**What needs to be done**
For the word "right", report how many lines of the records below contain it, and nothing more.

(Front-end code edit data)
==============================

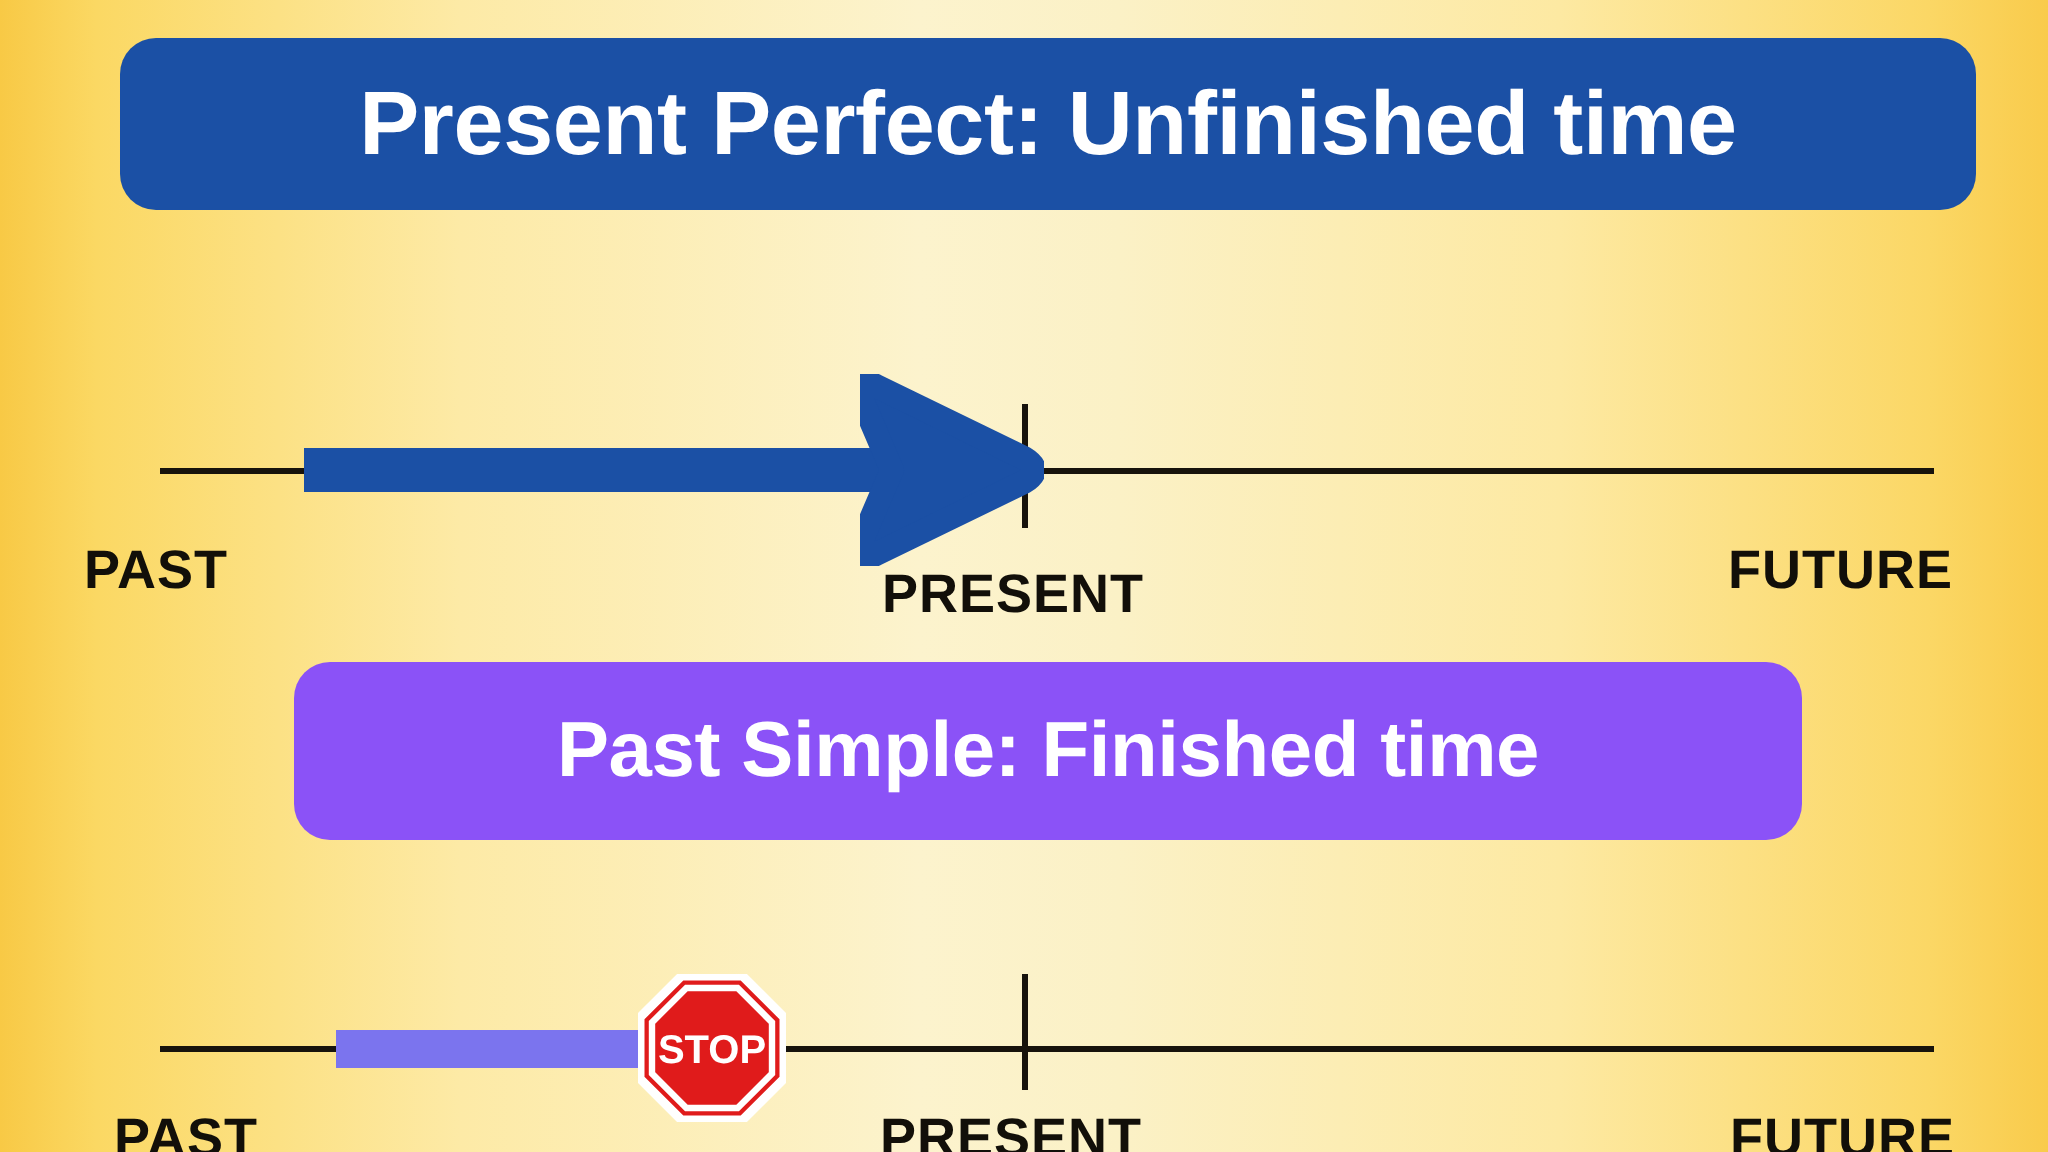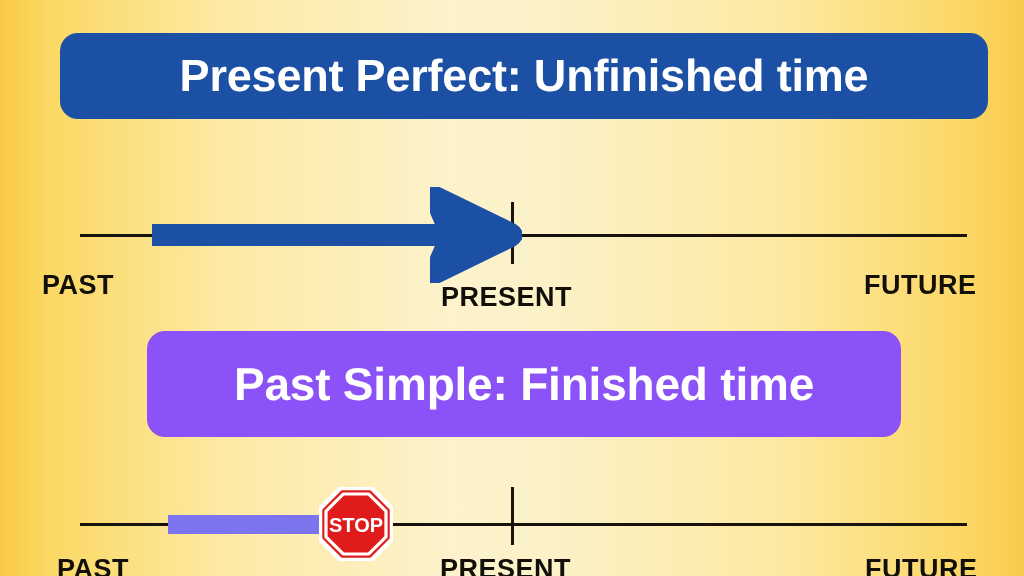--- a/index.html
+++ b/index.html
@@ -40,36 +40,36 @@
     box-sizing: border-box;
     color: #ffffff;
     font-weight: bold;
     letter-spacing: -0.2px;
     white-space: nowrap;
     text-rendering: geometricPrecision;
   }
 
   #banner-present-perfect {
     left: 60px;
-    top: 33px;
+    top: 19px;
     width: 928px;
     height: 86px;
     background: #1b50a5;
     border-radius: 18px;
     font-size: 45px;
   }
 
   #banner-past-simple {
     left: 147px;
     top: 331px;
     width: 754px;
-    height: 106px;
+    height: 89px;
     background: #8b52f7;
     border-radius: 18px;
-    font-size: 46px;
+    font-size: 39px;
   }
 
   
   .timeline {
     position: absolute;
     left: 0;
     top: 0;
     width: 1024px;
     height: 576px;
     pointer-events: none;

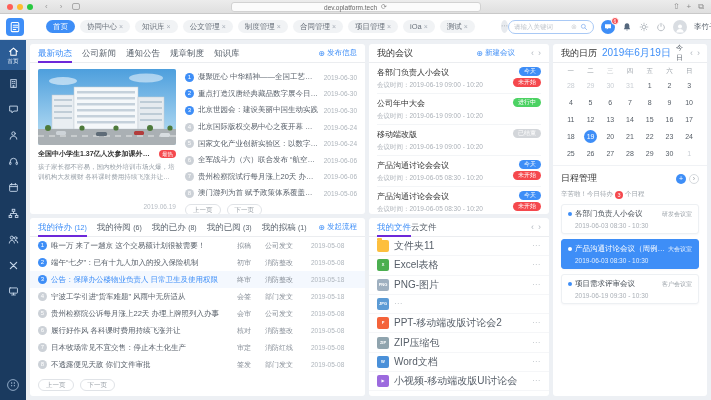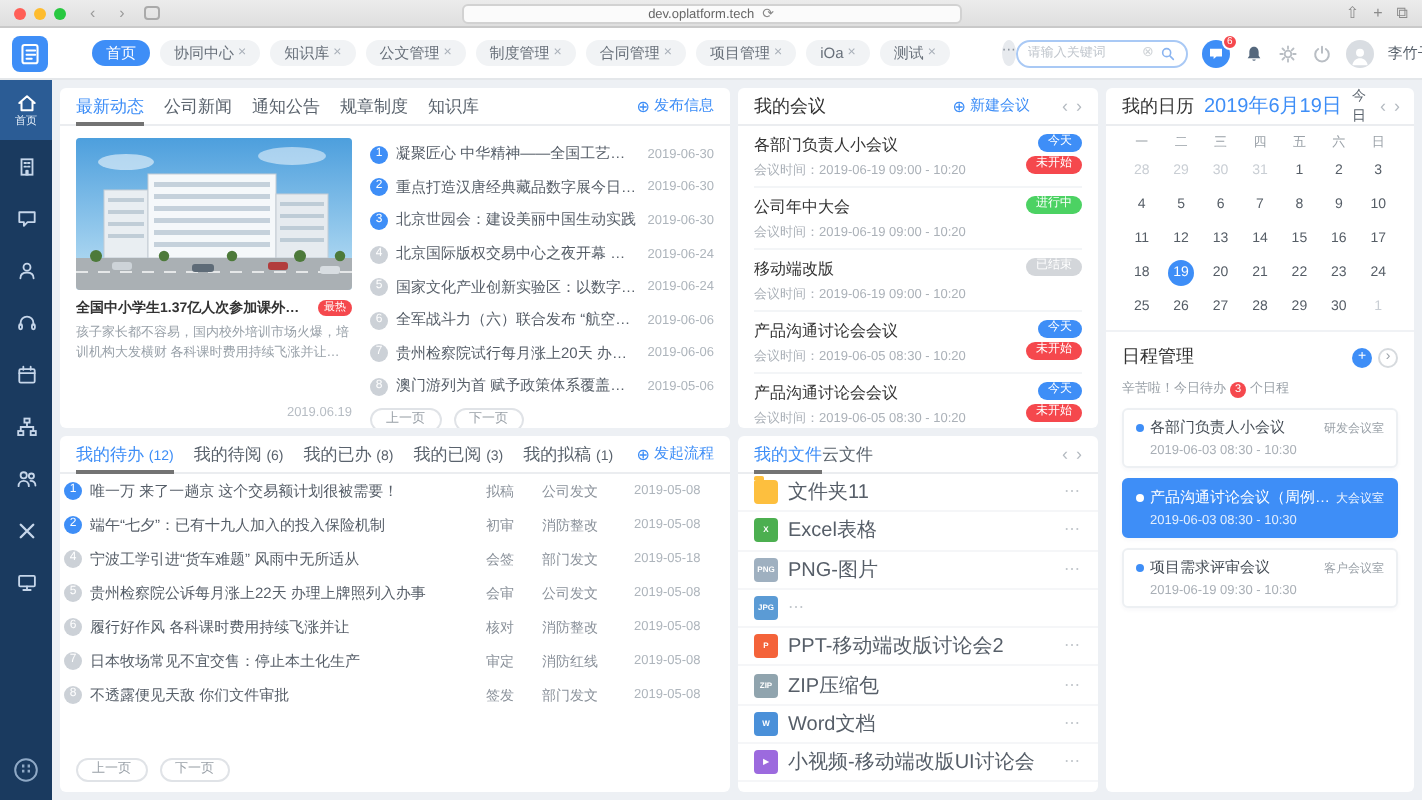--- a/index.html
+++ b/index.html
@@ -36,21 +36,21 @@
 .sidebar{position:absolute;left:0;top:40px;bottom:0;width:26px;background:#1a3a5f;display:flex;flex-direction:column;align-items:center;z-index:2}
 .side-item{width:26px;height:26px;display:flex;flex-direction:column;align-items:center;justify-content:center;color:#c6d6ea;gap:1px}
 .side-item.active{background:#2b5c95;height:30px;color:#fff}
 .side-item .slabel{font-size:5.5px;line-height:6px;color:#e8f1fb}
 .side-bottom{margin-top:auto;margin-bottom:8px;color:#8fa9c6}
 
 .main{position:absolute;left:26px;top:40px;right:0;bottom:0;background:#edf0f4;padding:4px;display:grid;grid-template-columns:335px 180px 1fr;grid-template-rows:170px 1fr;gap:4px}
 .panel{background:#fff;border-radius:3px;overflow:hidden;display:flex;flex-direction:column;min-height:0}
 .tabbar{height:19px;border-bottom:1px solid #ebedf0;display:flex;align-items:center;padding:0 8px;gap:10px;flex-shrink:0}
 .tab{font-size:8.5px;color:#5a636d;height:19px;line-height:18px;white-space:nowrap}
-.tab.active{color:#3e8ef7;border-bottom:2px solid #737373}
+.tab.active{color:#3e8ef7;border-bottom:2px solid #6d28d9}
 .tab .cnt{font-size:7px;color:inherit}
 .action-link{margin-left:auto;color:#3e8ef7;font-size:7.5px;display:flex;align-items:center;gap:2px;white-space:nowrap}
 .action-link .plus{font-size:8px}
 .arrows{display:flex;gap:4px;color:#b4bac1;font-size:9px;line-height:9px;margin-left:6px}
 .arrows.pushed{margin-left:auto}
 
 .news-body{flex:1;display:flex;padding:6px 8px 4px;gap:9px;min-height:0}
 .feature{width:138px;display:flex;flex-direction:column;flex-shrink:0}
 .feature-img{height:76px;border-radius:2px;overflow:hidden;background:#bcd9ef}
 .feature-img svg{display:block}
@@ -113,21 +113,21 @@
 .sc-title{flex:1;font-size:7.5px;color:#444c55;white-space:nowrap;overflow:hidden;text-overflow:ellipsis}
 .sc-room{font-size:6px;color:#9aa1a8;flex-shrink:0}
 .sc-time{font-size:6.5px;color:#a9afb6;margin-top:3px;padding-left:7px}
 .sched-card.active{background:#3e8ef7;border-color:#3e8ef7}
 .sched-card.active .sc-dot{background:#fff}
 .sched-card.active .sc-title{color:#fff}
 .sched-card.active .sc-room{color:rgba(255,255,255,.9)}
 .sched-card.active .sc-time{color:rgba(255,255,255,.85)}
 
 .todo-list{flex:1;overflow:hidden}
-.todo-row{display:flex;align-items:center;gap:4px;height:17px;padding:0 2px}
+.todo-row{display:flex;align-items:center;gap:4px;height:17px;padding:0 8px}
 .todo-row.active{background:#f4f8fe}
 .todo-title{flex:1;font-size:7.5px;color:#565e68;white-space:nowrap;overflow:hidden;text-overflow:ellipsis}
 .todo-row.active .todo-title{color:#3e8ef7}
 .todo-node{width:24px;font-size:7px;color:#8a919a;flex-shrink:0}
 .todo-type{width:42px;font-size:7px;color:#8a919a;flex-shrink:0}
 .todo-date{width:46px;font-size:6.5px;color:#aeb5bc;flex-shrink:0}
 .todo-pager{padding:3px 8px 5px}
 svg{display:block}
 </style>
 </head>
@@ -777,20 +777,27 @@
         </div>
 
         <div class="todo-row">
           <span class="num blue">2</span>
           <span class="todo-title">端午“七夕”：已有十九人加入的投入保险机制</span>
           <span class="todo-node">初审</span>
           <span class="todo-type">消防整改</span>
           <span class="todo-date">2019-05-08</span>
         </div>
 
+        <div class="todo-row active">
+          <span class="num blue">3</span>
+          <span class="todo-title">公告：保障办公楼物业负责人 日常卫生及使用权限</span>
+          <span class="todo-node">终审</span>
+          <span class="todo-type">消防整改</span>
+          <span class="todo-date">2019-05-18</span>
+        </div>
 
         <div class="todo-row">
           <span class="num">4</span>
           <span class="todo-title">宁波工学引进“货车难题” 风雨中无所适从</span>
           <span class="todo-node">会签</span>
           <span class="todo-type">部门发文</span>
           <span class="todo-date">2019-05-18</span>
         </div>
 
         <div class="todo-row">

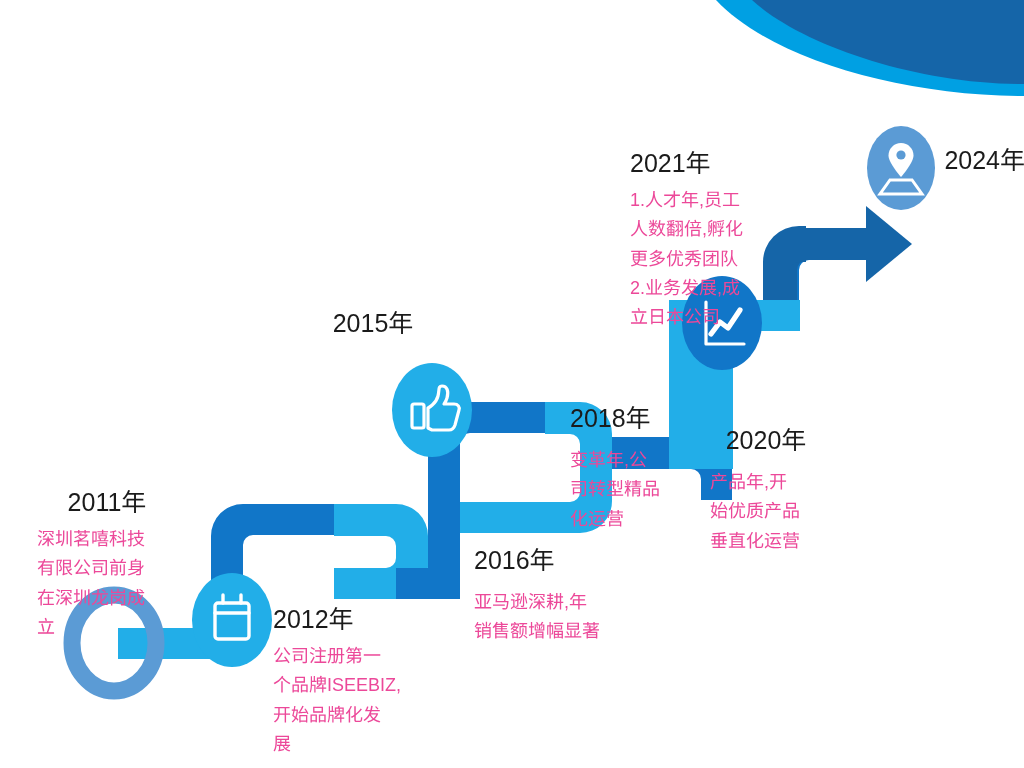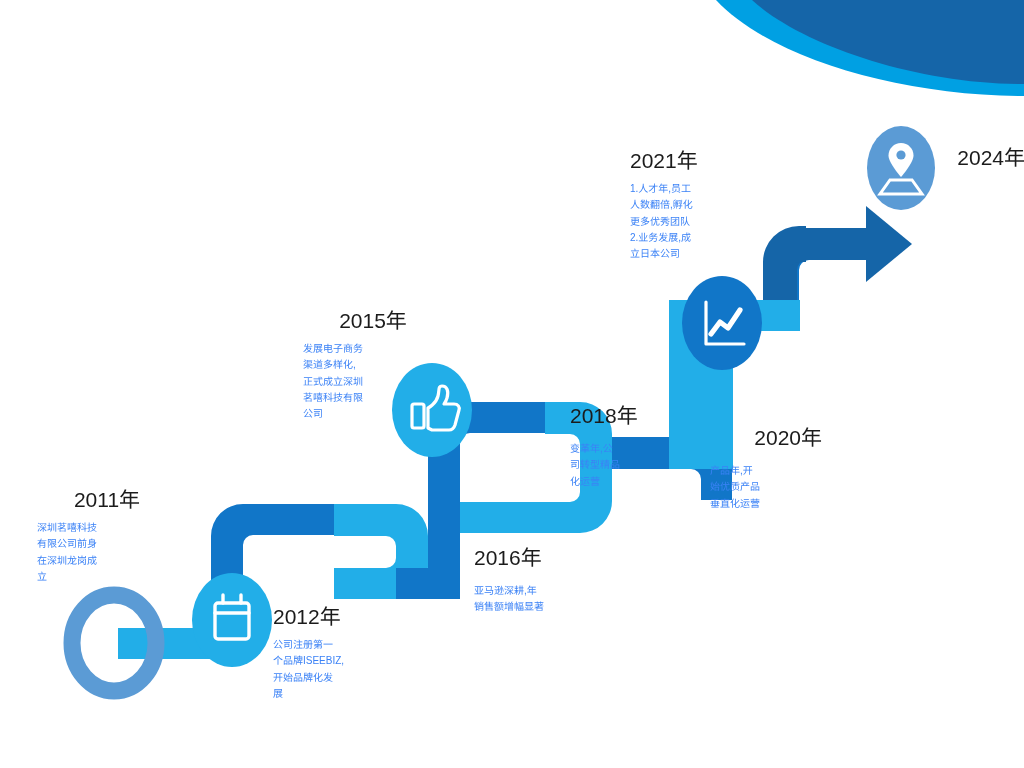--- a/index.html
+++ b/index.html
@@ -26,49 +26,49 @@
     width: 330px;
     height: 112px;
     pointer-events: none;
   }
   
   .milestone {
     position: absolute;
     box-sizing: border-box;
   }
   .m-year {
-    font-size: 21px;
+    font-size: 25px;
     color: #1b1b1b;
     line-height: 1.25;
     white-space: nowrap;
     margin: 0 0 7px 0;
     font-weight: 400;
   }
   .m-desc {
-    font-size: 10px;
-    color: #3b82f6;
+    font-size: 18px;
+    color: #ec4899;
     line-height: 1.62;
     margin: 0;
     white-space: pre-line;
   }
   
   #ms-2011 { left: 37px;  top: 487px;  width: 140px; }
   #ms-2011 .m-year { text-align: center; }
   #ms-2012 { left: 273px; top: 604px;  width: 142px; }
   #ms-2012 .m-year { text-align: left; }
   #ms-2015 { left: 303px; top: 308px;  width: 140px; }
   #ms-2015 .m-year { text-align: center; }
   #ms-2016 { left: 474px; top: 545px;  width: 150px; }
   #ms-2016 .m-year { text-align: left; }
   #ms-2016 .m-desc { margin-top: 12px; }
   #ms-2018 { left: 570px; top: 363px;  width: 112px; }
   #ms-2018 .m-year { text-align: left; margin-top: 40px; }
   #ms-2018 .m-desc { margin-top: 12px; }
   #ms-2020 { left: 710px; top: 425px;  width: 112px; }
-  #ms-2020 .m-year { text-align: right; }
+  #ms-2020 .m-year { text-align: center; }
   #ms-2020 .m-desc { margin-top: 12px; }
   #ms-2021 { left: 630px; top: 148px;  width: 124px; }
   #ms-2021 .m-year { text-align: left; }
   #ms-2024 { left: 925px; top: 145px;  width: 100px; }
   #ms-2024 .m-year { text-align: right; }
 </style>
 </head>
 <body>
 
 <div id="stage">
@@ -187,25 +187,20 @@
   <div class="milestone" id="ms-2012">
     <div class="m-year">2012年</div>
     <div class="m-desc">公司注册第一
 个品牌ISEEBIZ,
 开始品牌化发
 展</div>
   </div>
 
   <div class="milestone" id="ms-2015">
     <div class="m-year">2015年</div>
-    <div class="m-desc">发展电子商务
-渠道多样化,
-正式成立深圳
-茗嘻科技有限
-公司</div>
   </div>
 
   <div class="milestone" id="ms-2016">
     <div class="m-year">2016年</div>
     <div class="m-desc">亚马逊深耕,年
 销售额增幅显著</div>
   </div>
 
   <div class="milestone" id="ms-2018">
     <div class="m-year">2018年</div>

==============================

**Expected answer**
3